Many websites have background color showing on menu side going from dark to light in color shades, how do you do that combo shades # #? .navi { background: #FEFEFC; float: left; width: 26%; text-align:center; font: normal 0.8em Verdana;
That's not right. Look at Yahoo HomePage, for example, in menu side, this is not done thru image gradients. LOL http://www.yahoo.com/
Maybe you should look a little closer. div.minimantle, #minimantle, #sizetoggle, #trough ul, #pa { background-image:url(http://l.yimg.com/a/i/ww/thm/1/grd-4px_1.1.gif); background-repeat:repeat-x; } Code (markup): gary
How about this one. The background color showing from dark to light on entire page. http://free.avg.com/ww.homepage
That's using an image too... background: #ebf5fc url('../img/body_bg.jpg') repeat-x 0 0; Code (markup):
Look, to get a gradient background, you use an image of the gradient. No matter how much you'd like it to be otherwise, it just ain't happenin' under today's available specifications. Why is that so hard to believe or accept? This time, instead of throwing another example of the same thing for somebody else to find the image, look for it yourself. In the meantime, offer thanks to ing, myself and anyone else who jumps in and does the work for you for showing you the pathway to righteous gradients. gary
As Gary has said it is easiest to use a gradient image (1 pixel wide and as tall as you need it) and repeat it across the area you choose to display it in. That being said an image isn't the ONLY way to get what you want, but it is by far the easiest. If you are developing for IE only you can use the proprietary gradient property, but again, that will ony work in IE. See http://slayeroffice.com/code/gradient/ for more details on how to do this withou using an image.

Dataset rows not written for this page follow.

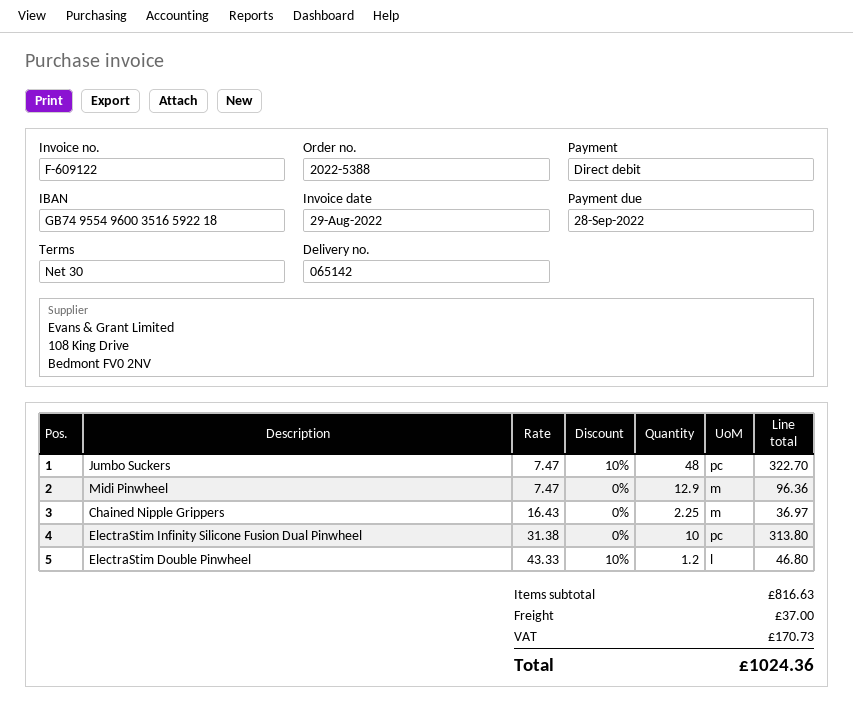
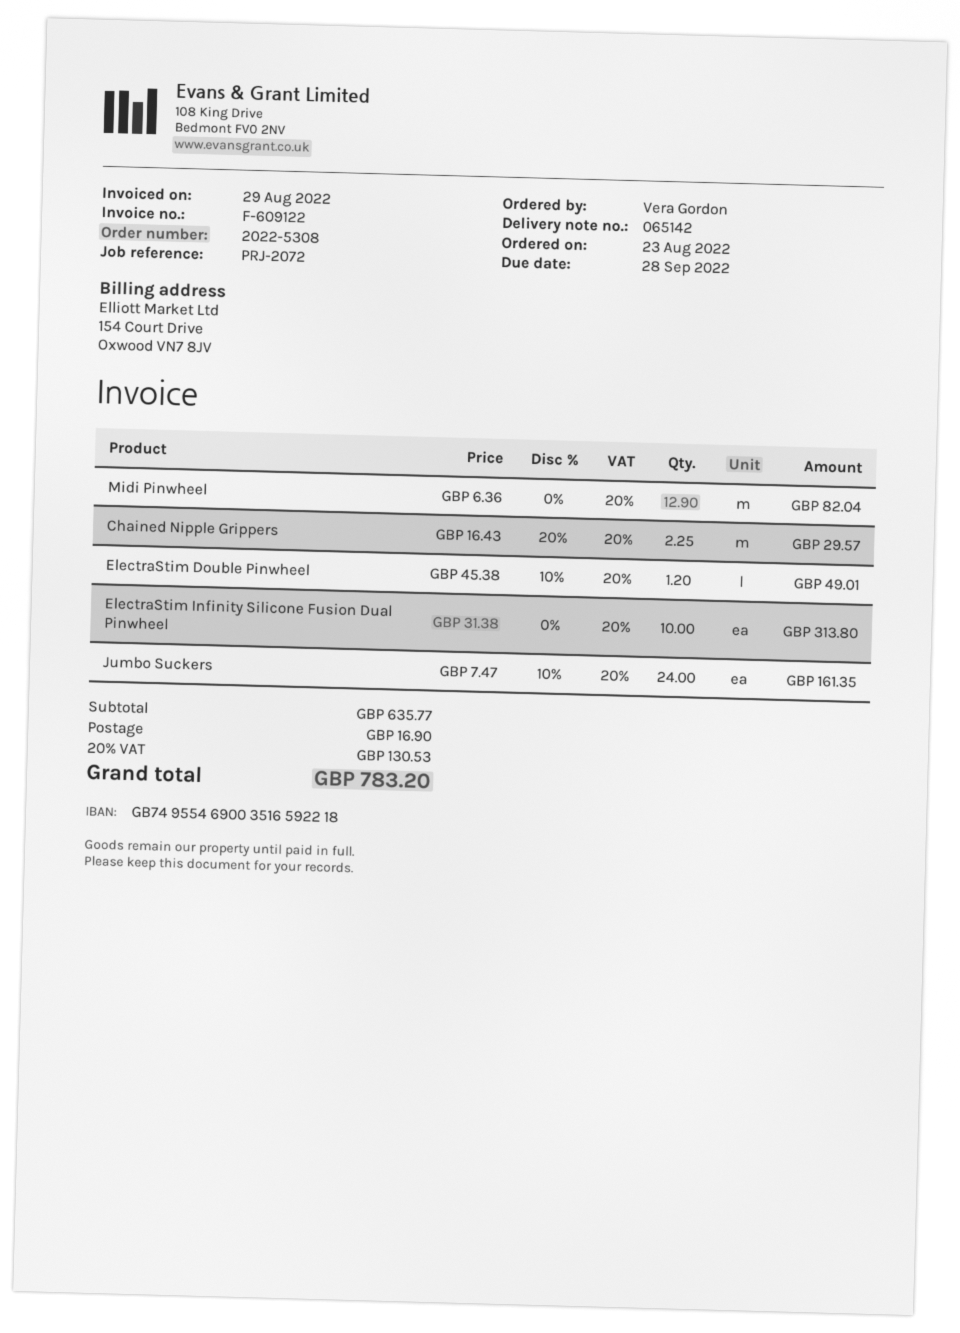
order number: 2022-5388 -> 2022-5308
bank account: GB74955496003516592218 -> GB74955469003516592218
Jumbo Suckers: 48 x 7.47 - 10% = 322.70 -> 24 x 7.47 - 10% = 161.35
Midi Pinwheel: 12.9 x 7.47 = 96.36 -> 12.9 x 6.36 = 82.04
Chained Nipple Grippers: 2.25 x 16.43 = 36.97 -> 2.25 x 16.43 - 20% = 29.57
ElectraStim Double Pinwheel: 1.2 x 43.33 - 10% = 46.80 -> 1.2 x 45.38 - 10% = 49.01
subtotal: 816.63 -> 635.77
shipping: 37.00 -> 16.90
tax: 170.73 -> 130.53
total: 1024.36 -> 783.20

As a proof of concept, it's quite ingenious. From a realistic usage standpoint, it uses javascript to create badly structured, non-semantic and invalid markup. One look at the generated source, and I want to barf. Were I silly enough to actually use the script, I'd want to be sure that it was the last function to be called, as it could surely wreak havoc on other DOM scripting that depended on structure. By the way, it breaks with font resizing. cheers, gary
... and it's broken in both IE and Opera on large font/120dpi machines (so likely also broken if you set X to 100dpi or manually change the default font size in FF). Gary is correct that it's an interesting concept - but DAMN the implementation could use a little help. Putting DIV between UL and it's LI? /FAIL/. DIV inside a SPAN? /FAIL/ - 99.99% more inlined presentation than should be neccessary? /FAIL/. For improvements, I'd suggest NOT declaring all those widths manually - wrap a div AROUND the element you are applying the styling to, then set all your nested DIV's to pad themselves in 1px on one side. Note I said nested - right now they are all siblings when it would be easier to nest them inside each-other. Only the outermost one would need position absolute and a width on it, the rest could be allowed to use their normal behavior to make them expand to available width - just use padding on one side to make them narrower and/or shorter. You could even do 3 'stripes' from one element instead of three - border is available after all. Border-left would be one 'stripe', border-right could be another, and the background color would be a third. Less elements to calculate the size of, less elements for the browser to render. Another 'objection' I have to it is that it puts presentation back into the markup via the color settings. I'd consider parsing border-left and border-right (and/or border-top/border-bottom) to extract the color from there so you could place color in the CSS where it belongs instead of the markup.... because THIS: class="gradient B8DEFD 4086BD vertical foo" Kind of defeats the point of separation of presentation from content and most of what modern markup is supposed to be about. ... Though at that point it might be simpler to just use an image.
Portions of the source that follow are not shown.